- Born: April 26, 1923 Cleveland, Ohio, U.S.
- Died: January 3, 2011 (aged 87) Columbus, Ohio, U.S.
- Education: Ohio State University
- Known for: Uniform theory of diffraction
- Awards: IEEE Centennial Medal (1984); National Academy of Engineering membership (1995);
- Scientific career
- Fields: Electrical engineering
- Workplaces: Ohio State University
- Thesis: The calculation of the echo areas of perfectly conducting objects by the variational method (1953)
- Doctoral advisor: Victor H. Rumsey
- Doctoral students: Ben Munk; Raphael Tsu;

= Robert Kouyoumjian =

American electrical engineer and academic

Robert Gordon Kouyoumjian (April 26, 1923 – January 3, 2011) was an American electrical engineer and physicist who was a professor emeritus at the Department of Electrical Engineering at Ohio State University. He is best known for the development uniform theory of diffraction with his doctoral student Prabhakar Pathak.

==Biography==
Robert Gordon Kouyoumjian was born on April 26, 1923, in Cleveland, Ohio. During World War II, he served in the United States Army Air Forces as a captain, and was trained in meteorology. Attending electronics lectures at Harvard University and Massachusetts Institute of Technology, he was involved early development of radar meteorology during this period. After the war, he completed his undergraduate education at Ohio State University, receiving a degree in engineering physics in 1948. He subsequently completed his doctoral studies under Victor H. Rumsey, receiving a PhD degree in physics in 1953 from Ohio State University. In the following year, he joined the faculty of the Department of Electrical Engineering at the same institution. He was promoted to full professorship in 1962 and retired in 1982 becoming a professor emeritus. While he remained active as an instructor for some years following his retirement, he continued his research work almost until the end of his life.
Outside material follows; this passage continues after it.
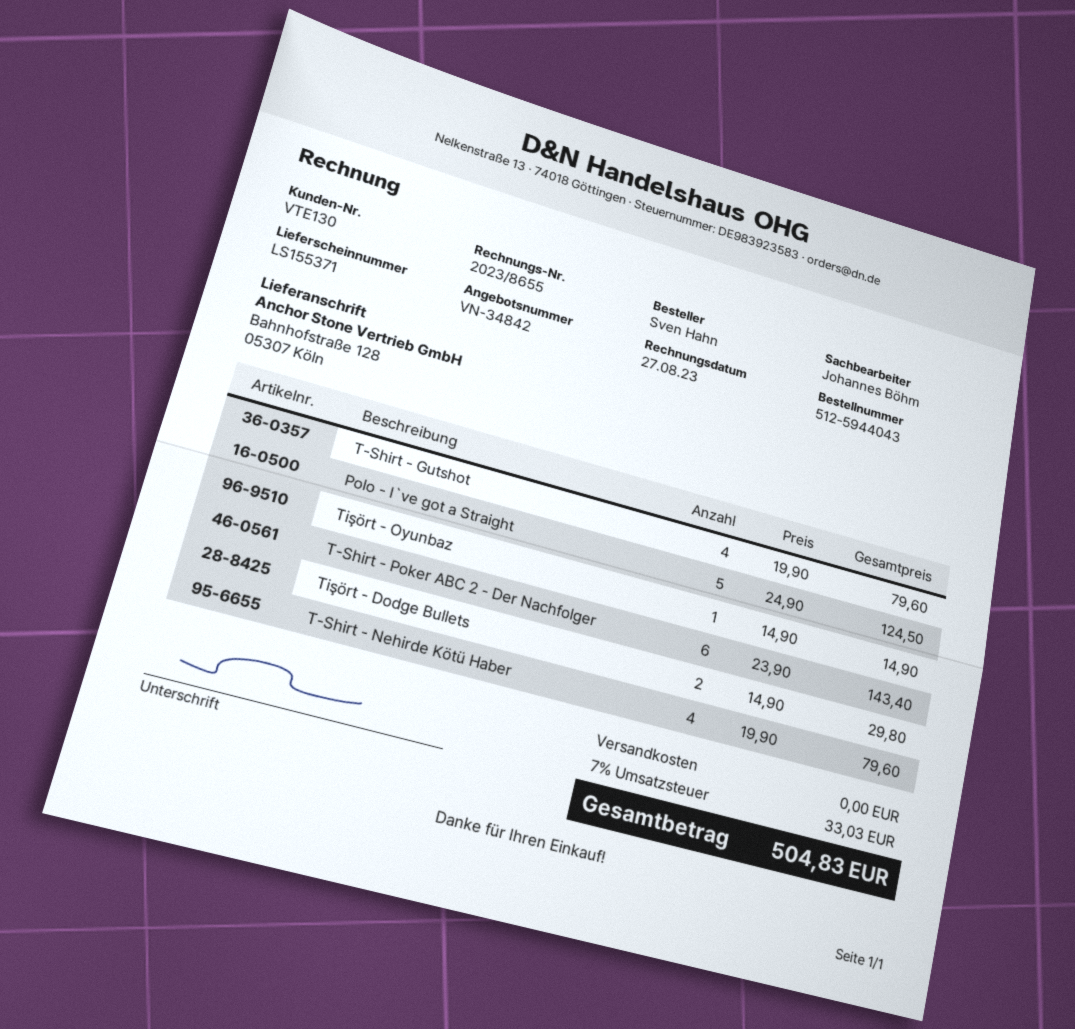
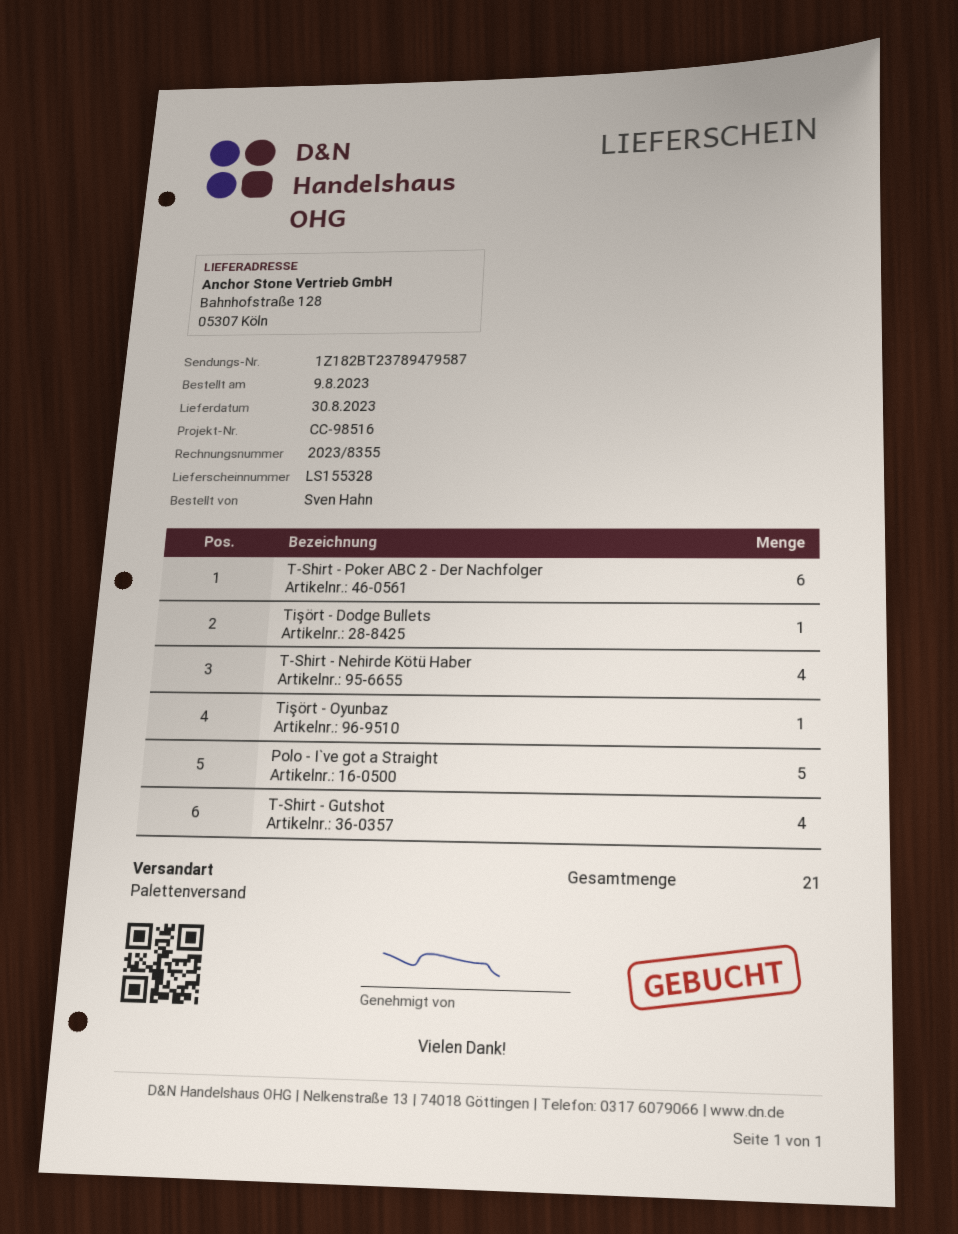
delivery note number: LS155371 -> LS155328
invoice number: 2023/8655 -> 2023/8355
Tişört - Dodge Bullets: 2 -> 1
He died on January 3, 2011, and was survived by three children and four grandhcildren.

Kouyoumjian's early work during the 1950s involved the development of variational solutions for certain classes of electromagnetic problems, which went on the become early forerunners for method of moments. His other work during this period also featured the areas of radar cross sections, antenna polarization analysis, thermal properties of electromagnetic waves, and underwater acoustics. During the 1960s, his work gravitated towards asymptotic high-frequency methods, and he sought to extend the geometrical theory of diffraction, developed by Joseph Keller. Following a series of works on the topic with multiple doctoral students, he introduced the uniform theory of diffraction with his doctoral student Prabhakar Pathak in the 1970s. The theory was subsequently used in the analysis of various electrically large radiation and scattering problems in engineering, such as indoor and outdoor radio propagation. In 1995, he was elected to the National Academy of Engineering, "for contributions to the development of the uniform geometric theory of diffraction and the analysis and design of antennas and scatterers." He has received IEEE Centennial Medal in 1984, Antennas and Propagation Society Distinguished Achievement Award in 1999, and the IEEE Third Millennium Medal in 2000. He was a member of the Commission B of the International Union of Radio Science.

==Selected publications==
- Book chapters
- Kouyoumjian, R. G. (2005). "Numerical and Asymptotic Techniques in Electromagnetics"

- Journal articles
- Kouyoumjian, R.G. (1965). "Asymptotic high-frequency methods"
- Ott, R. H. (1967). "Scattering by a two-dimensional periodic array of narrow plates"
- Pathak, P. H. (1974). "An analysis of the radiation from apertures in curved surfaces by the geometrical theory of diffraction"
- Kouyoumjian, R. G. (1974). "A uniform geometrical theory of diffraction for an edge in a perfectly conducting surface"
- Pathak, P. (1981). "A uniform GTD solution for the radiation from sources on a convex surface"
- Tiberio, R. (1982). "An analysis of diffraction at edges illuminated by transition region fields"
- Zhang, Y. P. (1998). "Ray-optical prediction of radio-wave propagation characteristics in tunnel environments. 1. Theory"
- Zhang, Y. P. (1998). "Ray-optical prediction of radio-wave propagation characteristics in tunnel environments. 2. Analysis and measurements"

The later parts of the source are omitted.